PROBLEM STATEMENT -> Pull out every line with the word "center" from the entries below.

(Front-end code edit data)
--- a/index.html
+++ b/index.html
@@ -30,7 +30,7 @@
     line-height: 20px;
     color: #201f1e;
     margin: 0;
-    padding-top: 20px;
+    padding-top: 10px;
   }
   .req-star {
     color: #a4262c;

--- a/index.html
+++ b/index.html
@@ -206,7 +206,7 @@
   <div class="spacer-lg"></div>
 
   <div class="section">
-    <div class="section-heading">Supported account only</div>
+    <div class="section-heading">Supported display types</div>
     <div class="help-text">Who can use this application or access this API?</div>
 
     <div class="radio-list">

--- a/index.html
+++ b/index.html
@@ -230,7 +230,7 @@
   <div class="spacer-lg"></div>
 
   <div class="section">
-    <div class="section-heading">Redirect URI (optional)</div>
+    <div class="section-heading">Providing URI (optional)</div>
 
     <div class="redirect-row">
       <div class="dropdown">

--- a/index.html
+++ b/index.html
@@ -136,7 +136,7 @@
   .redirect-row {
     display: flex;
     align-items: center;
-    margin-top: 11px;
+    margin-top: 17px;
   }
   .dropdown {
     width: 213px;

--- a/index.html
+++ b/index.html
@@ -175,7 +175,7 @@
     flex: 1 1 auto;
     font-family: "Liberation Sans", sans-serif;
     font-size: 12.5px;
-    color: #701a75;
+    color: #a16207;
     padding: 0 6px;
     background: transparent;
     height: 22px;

--

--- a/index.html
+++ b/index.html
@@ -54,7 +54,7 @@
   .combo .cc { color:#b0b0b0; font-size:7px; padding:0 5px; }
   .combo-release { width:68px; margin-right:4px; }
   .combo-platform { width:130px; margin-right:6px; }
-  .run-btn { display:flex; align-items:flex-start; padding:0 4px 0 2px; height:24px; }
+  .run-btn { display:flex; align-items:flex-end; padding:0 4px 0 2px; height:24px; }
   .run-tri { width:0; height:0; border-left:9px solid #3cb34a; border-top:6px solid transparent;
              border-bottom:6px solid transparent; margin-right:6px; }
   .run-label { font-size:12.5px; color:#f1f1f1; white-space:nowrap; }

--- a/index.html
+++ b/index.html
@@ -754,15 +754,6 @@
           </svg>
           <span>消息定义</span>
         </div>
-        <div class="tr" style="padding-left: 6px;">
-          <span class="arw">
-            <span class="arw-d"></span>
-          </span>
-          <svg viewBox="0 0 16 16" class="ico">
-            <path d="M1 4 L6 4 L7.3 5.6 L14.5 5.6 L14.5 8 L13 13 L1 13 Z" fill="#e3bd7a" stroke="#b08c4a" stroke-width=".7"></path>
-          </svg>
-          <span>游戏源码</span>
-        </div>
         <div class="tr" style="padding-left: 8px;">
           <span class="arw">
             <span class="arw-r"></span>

...

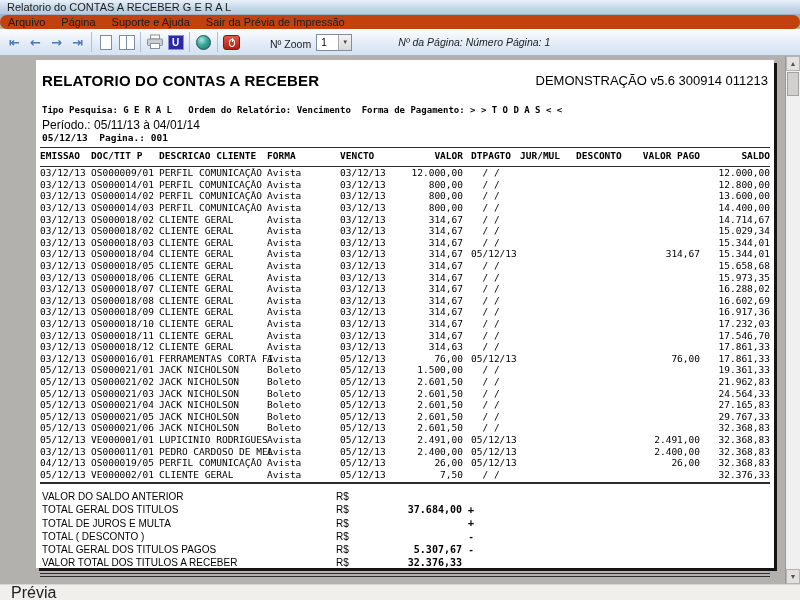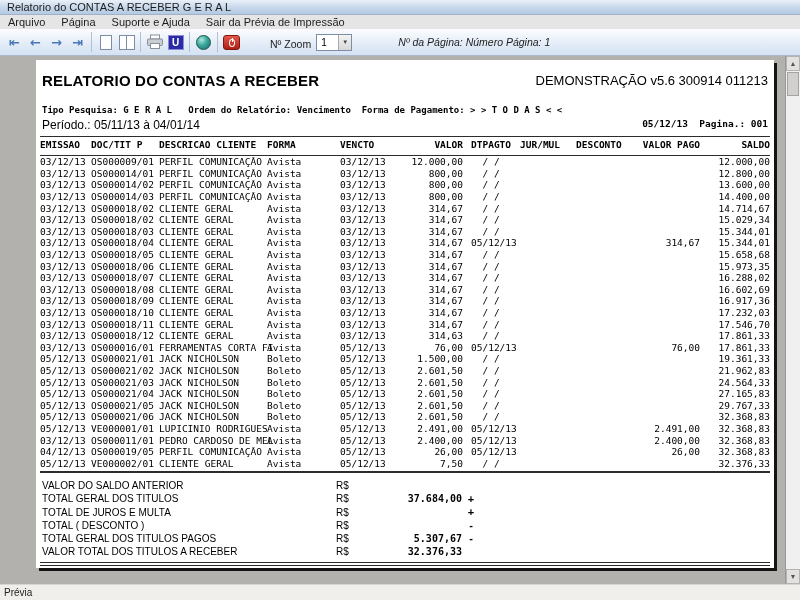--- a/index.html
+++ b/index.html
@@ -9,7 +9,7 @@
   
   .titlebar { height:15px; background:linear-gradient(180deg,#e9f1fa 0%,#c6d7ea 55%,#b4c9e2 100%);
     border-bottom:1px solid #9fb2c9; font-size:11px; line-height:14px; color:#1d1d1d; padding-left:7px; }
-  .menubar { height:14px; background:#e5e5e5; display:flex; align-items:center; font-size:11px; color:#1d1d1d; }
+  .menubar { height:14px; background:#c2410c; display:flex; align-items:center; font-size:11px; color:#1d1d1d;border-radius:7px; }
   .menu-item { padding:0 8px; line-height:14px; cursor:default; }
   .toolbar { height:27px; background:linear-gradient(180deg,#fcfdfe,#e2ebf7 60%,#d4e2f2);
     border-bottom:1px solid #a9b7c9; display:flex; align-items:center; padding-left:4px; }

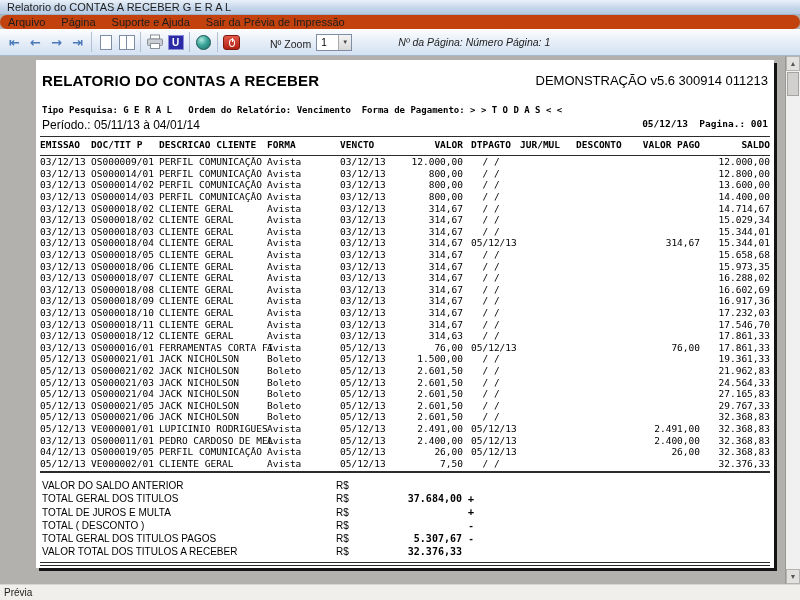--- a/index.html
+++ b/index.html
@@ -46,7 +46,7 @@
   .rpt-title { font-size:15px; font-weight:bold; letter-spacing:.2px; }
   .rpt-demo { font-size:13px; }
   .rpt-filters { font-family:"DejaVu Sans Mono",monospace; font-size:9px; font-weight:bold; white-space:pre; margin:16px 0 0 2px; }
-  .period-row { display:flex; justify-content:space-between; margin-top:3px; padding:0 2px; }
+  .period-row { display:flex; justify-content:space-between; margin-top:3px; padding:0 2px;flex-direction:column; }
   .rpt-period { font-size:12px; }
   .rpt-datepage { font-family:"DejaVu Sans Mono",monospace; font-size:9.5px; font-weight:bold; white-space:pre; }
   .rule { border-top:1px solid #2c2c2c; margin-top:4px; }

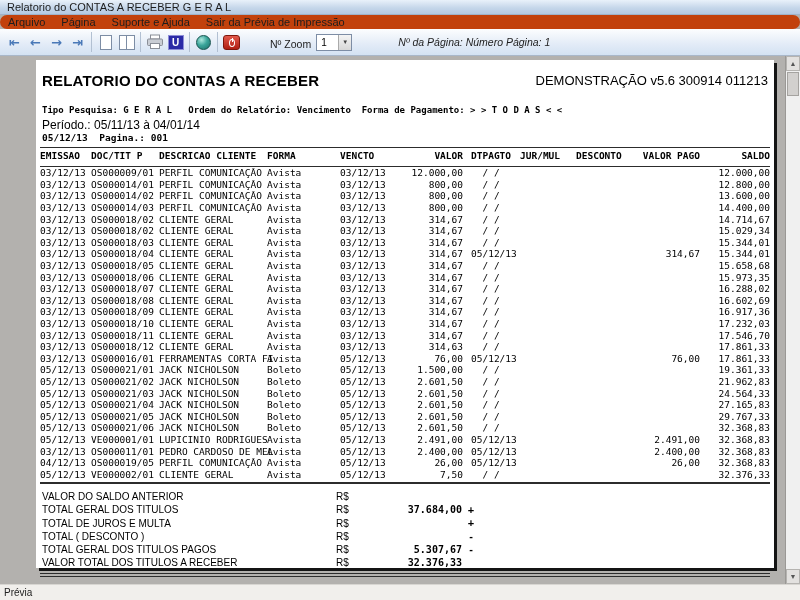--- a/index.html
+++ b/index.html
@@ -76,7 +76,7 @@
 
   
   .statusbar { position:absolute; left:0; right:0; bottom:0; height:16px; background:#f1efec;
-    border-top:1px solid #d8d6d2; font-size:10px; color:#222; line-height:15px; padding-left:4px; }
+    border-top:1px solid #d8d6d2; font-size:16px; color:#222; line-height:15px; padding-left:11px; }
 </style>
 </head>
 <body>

OUTPUT ->
     align-items: center;
-  .menubar { height:14px; background:#e5e5e5; display:flex; align-items:center; font-size:11px; color:#1d1d1d; }
+  .menubar { height:14px; background:#c2410c; display:flex; align-items:center; font-size:11px; color:#1d1d1d;border-radius:7px; }
     border-bottom:1px solid #a9b7c9; display:flex; align-items:center; padding-left:4px; }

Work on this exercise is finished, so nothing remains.